The second is that modules carry out their proprietary business by deploying proprietary mechanisms of memory & attention. As Gallistel rightly points out in the interview, the neurological evidence strongly suggests that there is one memory mechanism at the neurological level. Although this leaves open, in my opinion, the possibility that there are different deployment conditions (or what have you) at the computational level. Franz Joseph Gall held something similar, and Fodor’s Modularity of Mind has a great discussion of this topic. 

The importance of this distinction becomes apparent when we consider syntactic theory. I suppose that just about everybody in the house believes that the language faculty builds mental representations. And that these mental representations are bona fide mental particulars with all the rights and responsibilities accorded to such things (they have causal powers & they are subject to peculiar conditions on well-formedness). 

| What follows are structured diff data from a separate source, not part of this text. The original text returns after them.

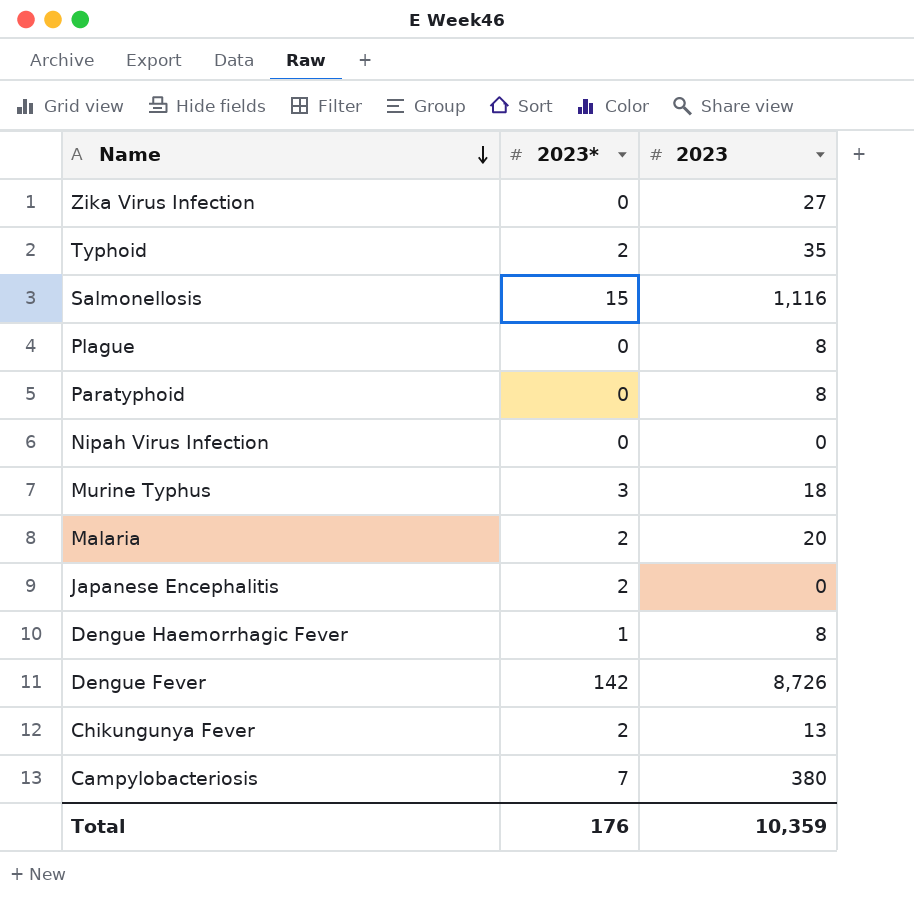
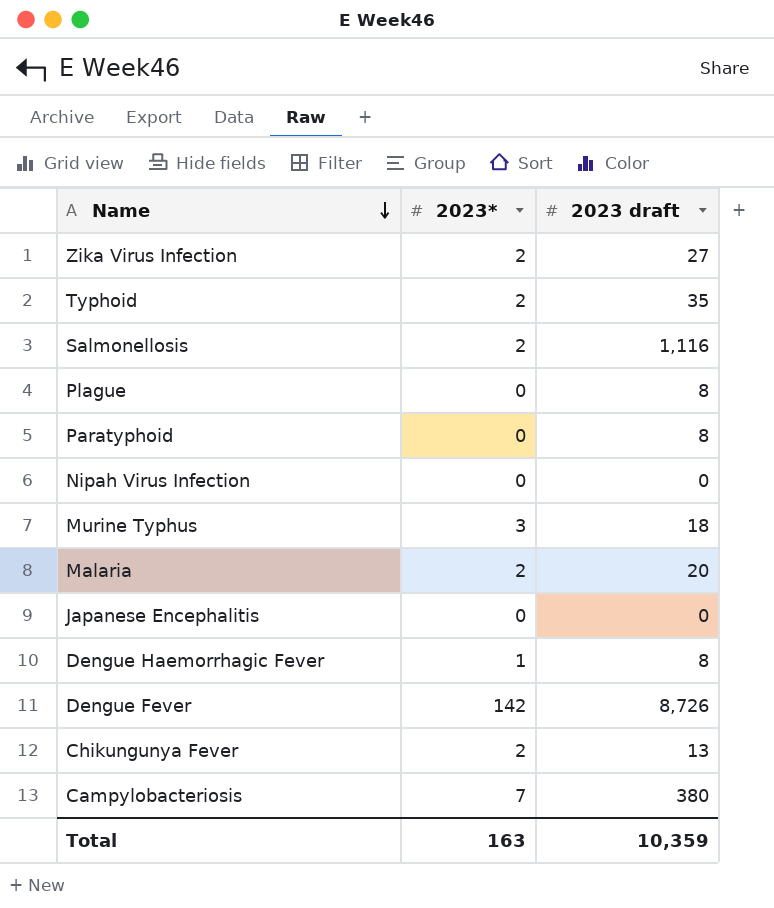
column name: 2023 -> 2023 draft
Zika Virus Infection | 2023*: 0 -> 2
Salmonellosis | 2023*: 15 -> 2
Japanese Encephalitis | 2023*: 2 -> 0
Total | 2023*: 176 -> 163

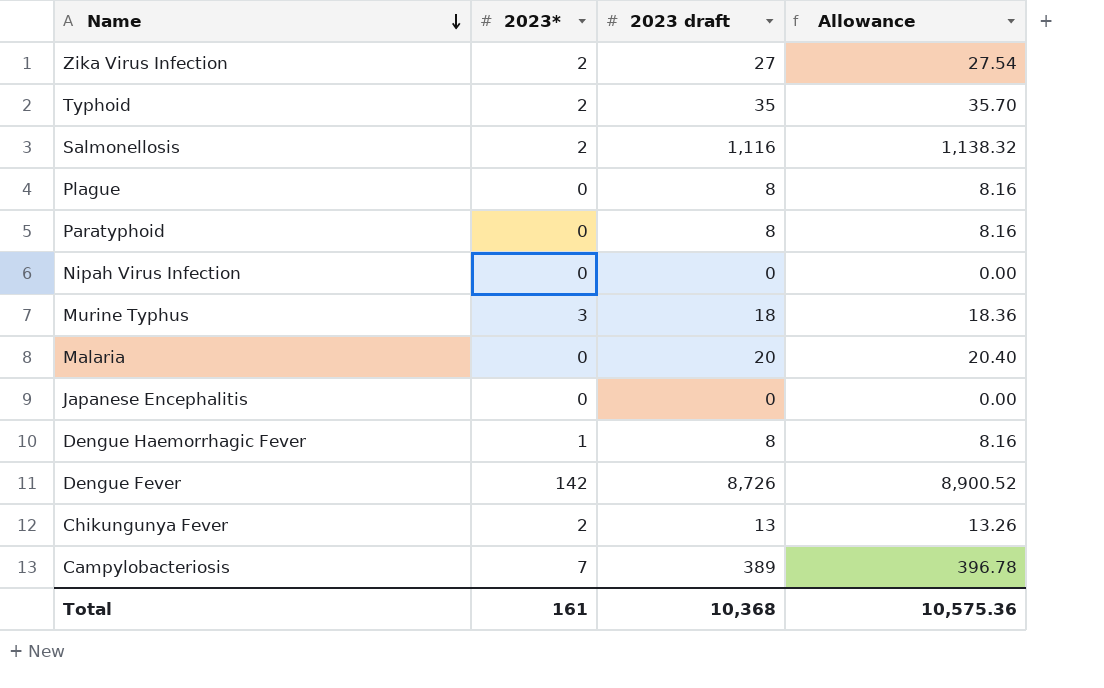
column Allowance | formula: none -> [2023 draft] * 1.02
Malaria | 2023*: 2 -> 0
Campylobacteriosis | 2023 draft: 380 -> 389
Total | 2023*: 163 -> 161
Total | 2023 draft: 10,359 -> 10,368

One such condition is that of locality. (think displacement in all its various instantiations: binding, raising, control, feature checking, etc). This condition is interesting because there are a number of people that have attempted to explain its presence by appealing to facts about the memory mechanism. (I think maybe I read a paper by Gary Marcus that was trying do this?) 

I’m generally in favour of this approach, but I think that the facts about the memory limitations of the language faculty (and the conditions it imposes such as the kind locality we find in natural language) are going to turn out to be specific to that faculty. I think this is so not only because there isn’t any a priori reason to think otherwise, occasional empiricist kink notwithstanding, but also because it seems to me that different modules build, store, and address different varieties of mental representations. I’m quite open to having my mind changed about this, but I have a strong intuition that the visual system builds mental representations that have forms which reflect the demands of the task at hand. 

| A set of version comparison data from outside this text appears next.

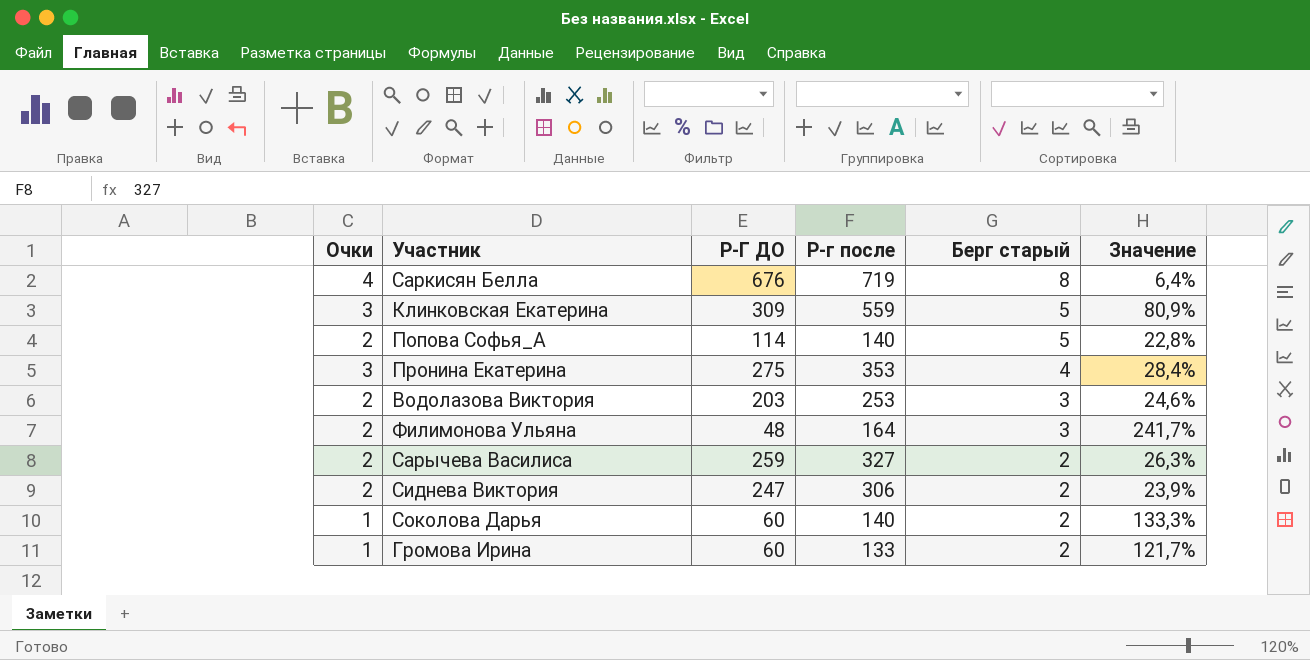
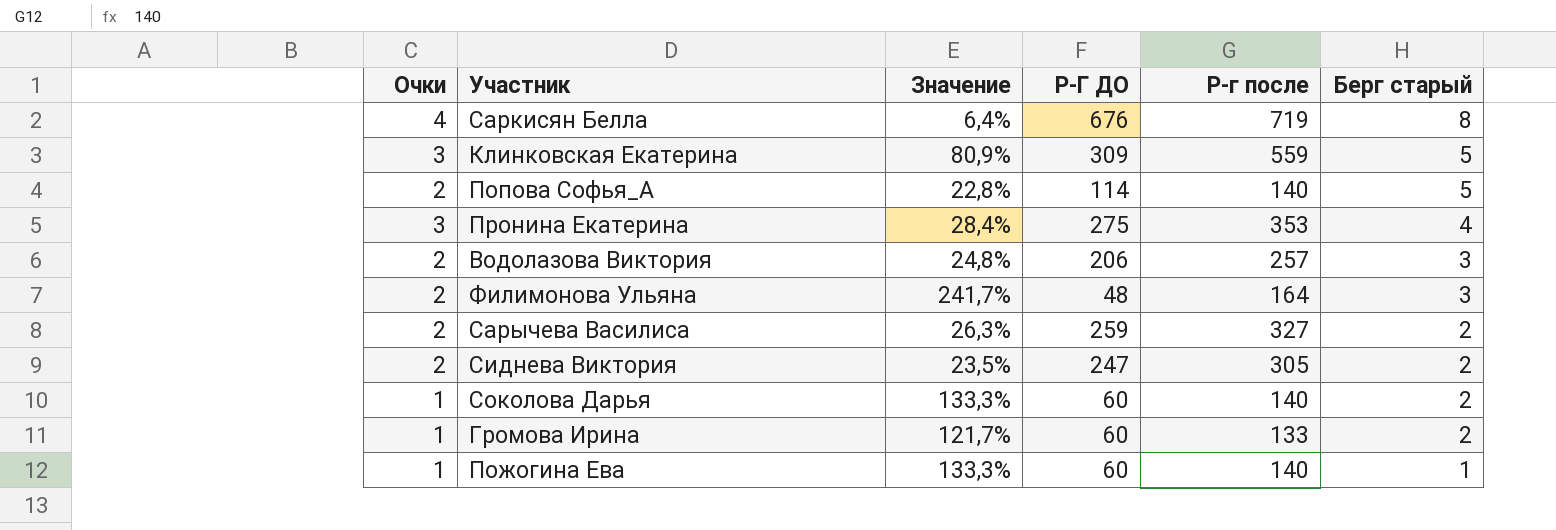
column Значение | position: 6 -> 3
Водолазова Виктория | Значение: 24,6% -> 24,8%
Водолазова Виктория | Р-Г ДО: 203 -> 206
Водолазова Виктория | Р-г после: 253 -> 257
Сиднева Виктория | Значение: 23,9% -> 23,5%
Сиднева Виктория | Р-г после: 306 -> 305
row Пожогина Ева: none -> 1 | 133,3% | 60 | 140 | 1

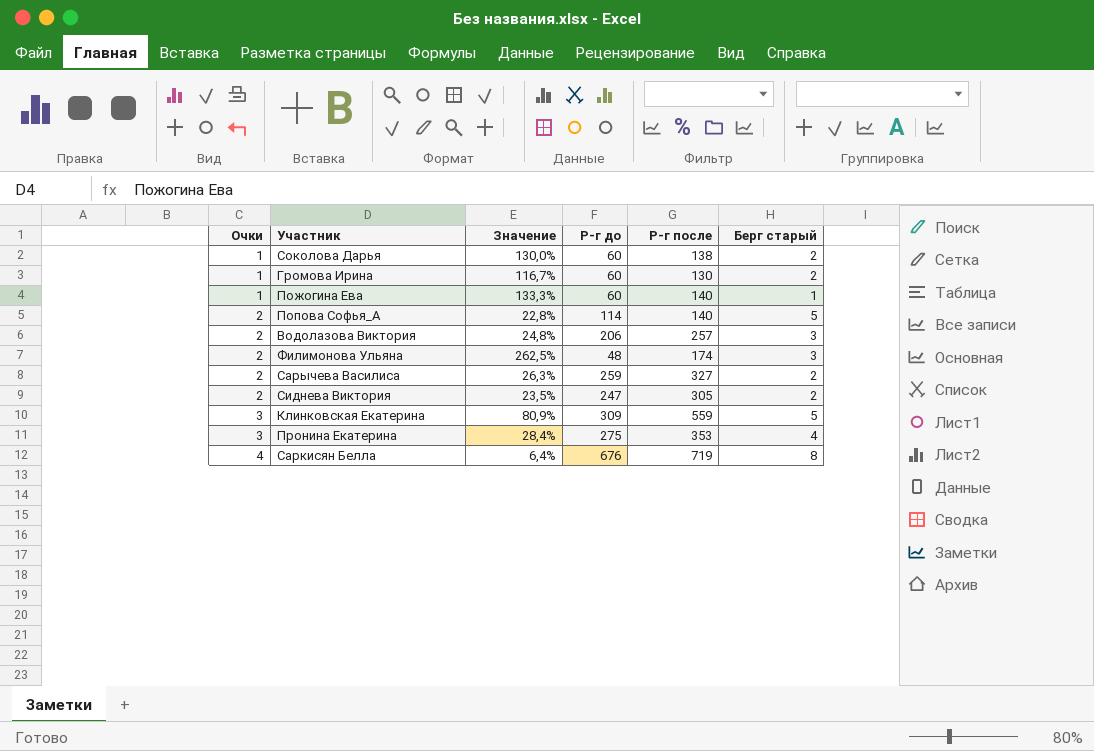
row order: Берг старый descending -> Очки ascending
column name: Р-Г ДО -> Р-г до
Соколова Дарья | Значение: 133,3% -> 130,0%
Соколова Дарья | Р-г после: 140 -> 138
Громова Ирина | Значение: 121,7% -> 116,7%
Громова Ирина | Р-г после: 133 -> 130
Филимонова Ульяна | Значение: 241,7% -> 262,5%
Филимонова Ульяна | Р-г после: 164 -> 174

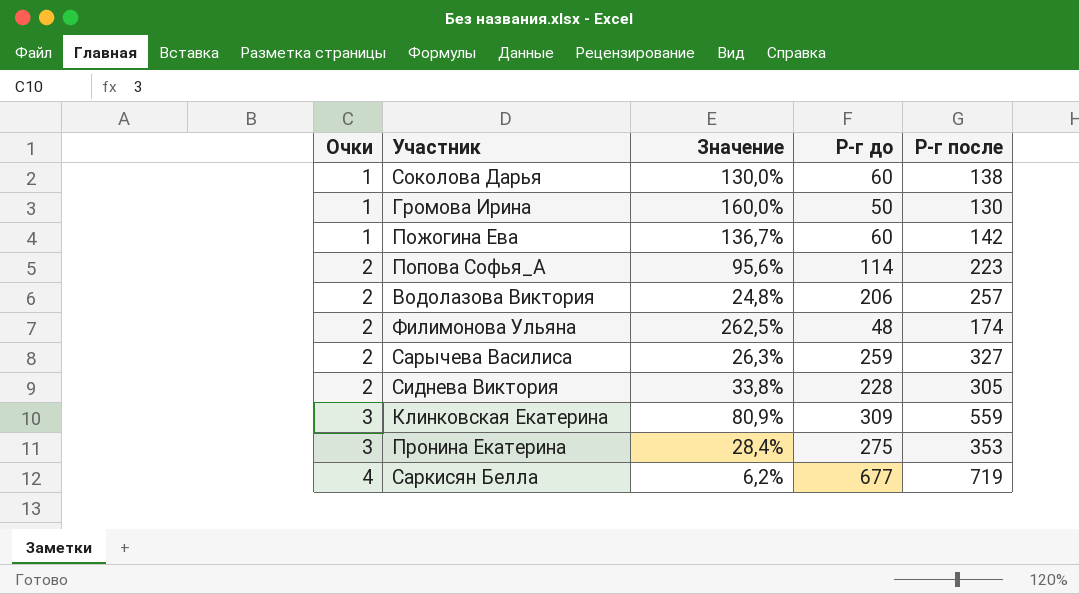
column Берг старый | position: 6 -> none
Громова Ирина | Значение: 116,7% -> 160,0%
Громова Ирина | Р-г до: 60 -> 50
Пожогина Ева | Значение: 133,3% -> 136,7%
Пожогина Ева | Р-г после: 140 -> 142
Попова Софья_А | Значение: 22,8% -> 95,6%
Попова Софья_А | Р-г после: 140 -> 223
Сиднева Виктория | Значение: 23,5% -> 33,8%
Сиднева Виктория | Р-г до: 247 -> 228
Саркисян Белла | Значение: 6,4% -> 6,2%
Саркисян Белла | Р-г до: 676 -> 677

To be clear: I am not saying that there are fundamentally different species of mental representations. Maybe all mental representations are formed by the same operations (Merge, Label?), and all share the notion of locality that is implicit in all computational-symbolic representational systems at play today. But any additional constraints on well-formedness, (like maybe having uninterpretable features) are, I think, likely to be peculiar to their domains. And thus, paying attention to and keeping a record of those various structures when all of your modules are firing at once seems to me to suggest a variegated memory/attention mechanism. At least at the computational level. 

Okay... that’s all for now. Feel free to share your thoughts about all this in the comments section below. 

Notes, Admissions, Qualifications, Apologies: 
  1. Fodor, Jerry. (1983) Modularity of Mind. Page 49
  2. The post above draws mostly on my recent reading of Gallistel, Hornstein, Chomsky, and Fodor. Though I doubt they'd approve of their ideas being run together quite like this.  
  3. Apologies for some unintended noise in the recording. I’m not sure where it’s coming from, or how to get rid of it. 
  4. The linguistic joke above is taken from Jokes and the Linguistic Mind by Debra Aarons (2014)
  5. If you'd like to hear more Gallistel, check out this bloggingheads video interview.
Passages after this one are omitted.